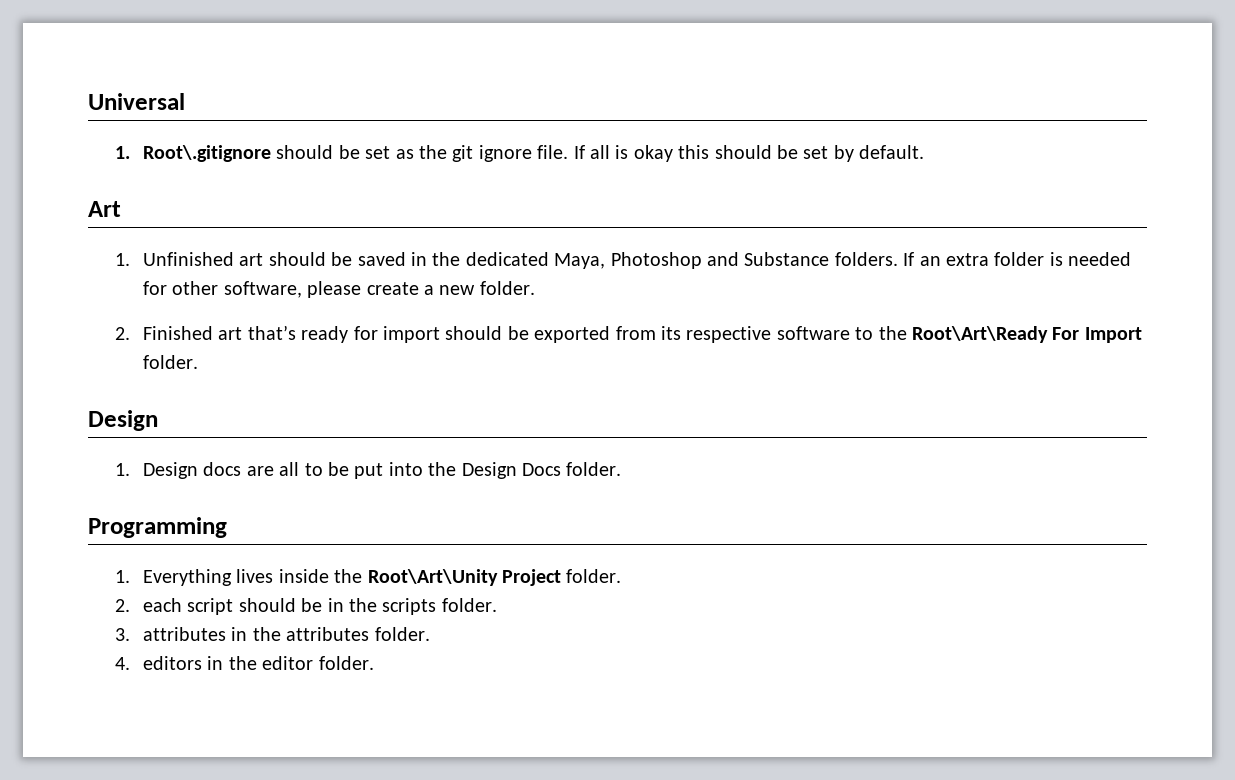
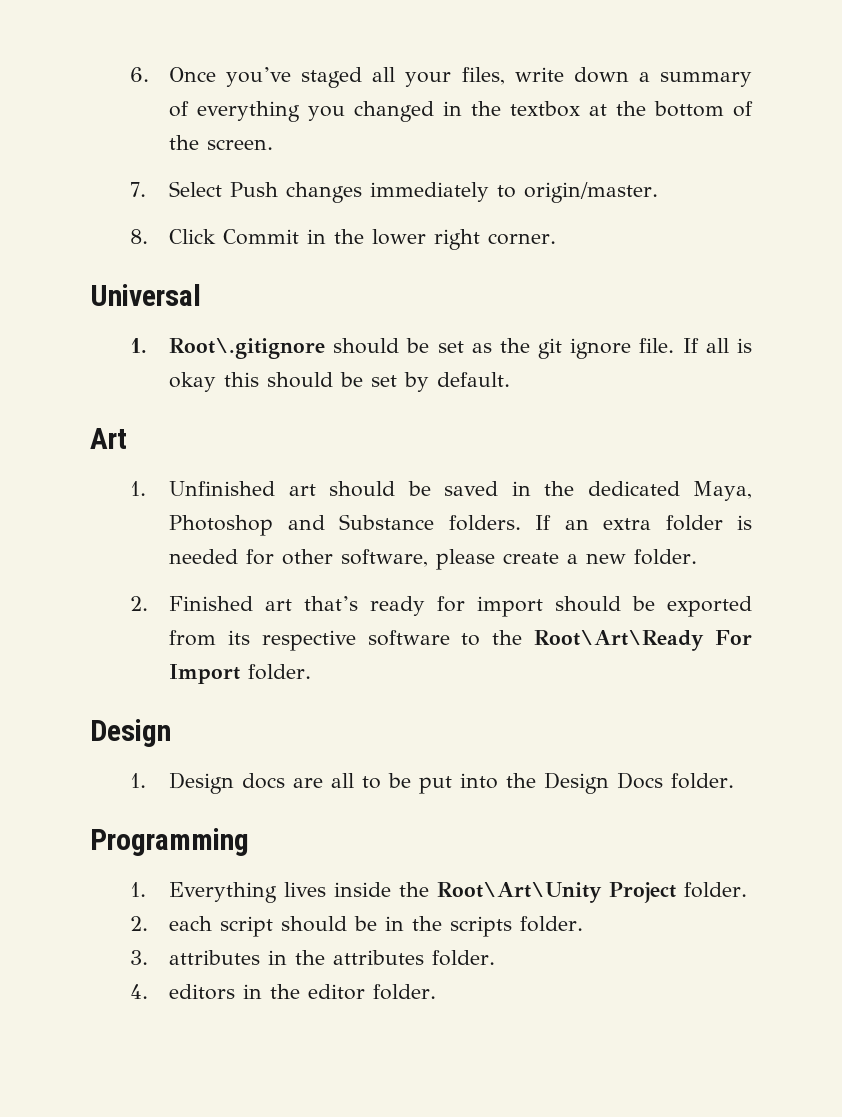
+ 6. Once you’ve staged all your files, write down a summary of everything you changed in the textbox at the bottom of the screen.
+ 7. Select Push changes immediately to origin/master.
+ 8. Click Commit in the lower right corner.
┄┄┄┄┄┄┄┄┄┄
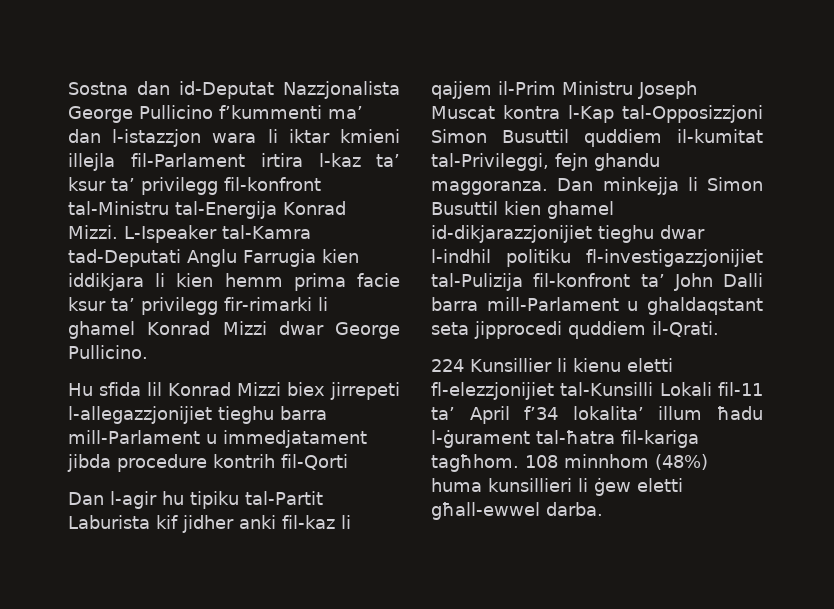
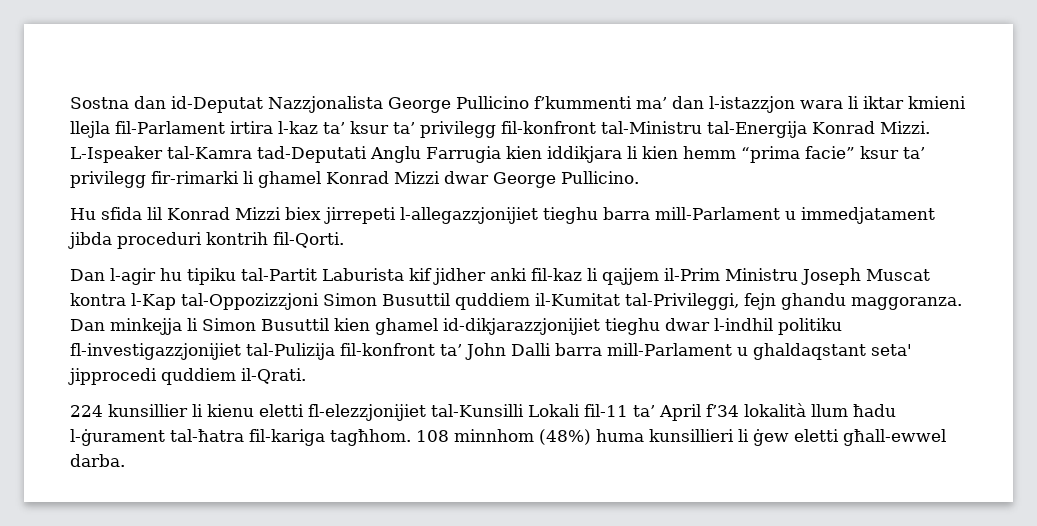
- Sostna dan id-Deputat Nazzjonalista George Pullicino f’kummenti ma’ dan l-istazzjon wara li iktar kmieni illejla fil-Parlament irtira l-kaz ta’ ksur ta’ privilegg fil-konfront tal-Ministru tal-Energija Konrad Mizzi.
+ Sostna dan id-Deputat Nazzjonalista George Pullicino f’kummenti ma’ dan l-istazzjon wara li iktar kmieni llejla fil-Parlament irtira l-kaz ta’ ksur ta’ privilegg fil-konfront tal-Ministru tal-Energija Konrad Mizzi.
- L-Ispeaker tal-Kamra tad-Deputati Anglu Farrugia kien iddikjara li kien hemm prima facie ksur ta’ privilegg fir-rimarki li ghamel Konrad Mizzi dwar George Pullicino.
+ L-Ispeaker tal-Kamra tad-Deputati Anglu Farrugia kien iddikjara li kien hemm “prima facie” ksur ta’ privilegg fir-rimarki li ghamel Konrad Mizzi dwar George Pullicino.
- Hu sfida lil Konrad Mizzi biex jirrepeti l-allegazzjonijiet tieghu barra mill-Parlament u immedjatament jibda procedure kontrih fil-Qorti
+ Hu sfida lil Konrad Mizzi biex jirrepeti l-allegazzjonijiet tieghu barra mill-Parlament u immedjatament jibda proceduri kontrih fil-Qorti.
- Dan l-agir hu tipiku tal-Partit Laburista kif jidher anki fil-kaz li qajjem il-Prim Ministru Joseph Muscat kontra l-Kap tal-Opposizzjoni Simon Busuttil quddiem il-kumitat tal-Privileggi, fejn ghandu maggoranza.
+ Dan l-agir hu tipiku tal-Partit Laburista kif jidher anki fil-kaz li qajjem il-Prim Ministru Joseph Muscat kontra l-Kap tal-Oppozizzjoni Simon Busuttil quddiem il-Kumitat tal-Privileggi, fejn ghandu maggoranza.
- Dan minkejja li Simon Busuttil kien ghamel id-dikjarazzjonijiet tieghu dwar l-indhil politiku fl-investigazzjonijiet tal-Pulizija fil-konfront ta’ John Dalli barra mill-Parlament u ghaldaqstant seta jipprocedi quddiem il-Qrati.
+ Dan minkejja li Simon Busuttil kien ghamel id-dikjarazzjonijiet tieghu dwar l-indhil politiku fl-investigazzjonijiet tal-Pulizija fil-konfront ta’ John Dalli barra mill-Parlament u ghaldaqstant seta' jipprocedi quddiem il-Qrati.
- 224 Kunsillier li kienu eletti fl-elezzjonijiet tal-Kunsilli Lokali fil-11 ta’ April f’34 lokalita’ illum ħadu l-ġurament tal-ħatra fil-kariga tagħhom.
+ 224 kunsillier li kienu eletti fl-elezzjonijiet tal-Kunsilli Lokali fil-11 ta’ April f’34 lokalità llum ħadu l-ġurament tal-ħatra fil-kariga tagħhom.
┄┄┄┄┄┄┄┄┄┄
_Work item_
All lines above with "jipprocedi" in them should be returned.

_Solution to this exercise_
- Dan minkejja li Simon Busuttil kien ghamel id-dikjarazzjonijiet tieghu dwar l-indhil politiku fl-investigazzjonijiet tal-Pulizija fil-konfront ta’ John Dalli barra mill-Parlament u ghaldaqstant seta jipprocedi quddiem il-Qrati.
+ Dan minkejja li Simon Busuttil kien ghamel id-dikjarazzjonijiet tieghu dwar l-indhil politiku fl-investigazzjonijiet tal-Pulizija fil-konfront ta’ John Dalli barra mill-Parlament u ghaldaqstant seta' jipprocedi quddiem il-Qrati.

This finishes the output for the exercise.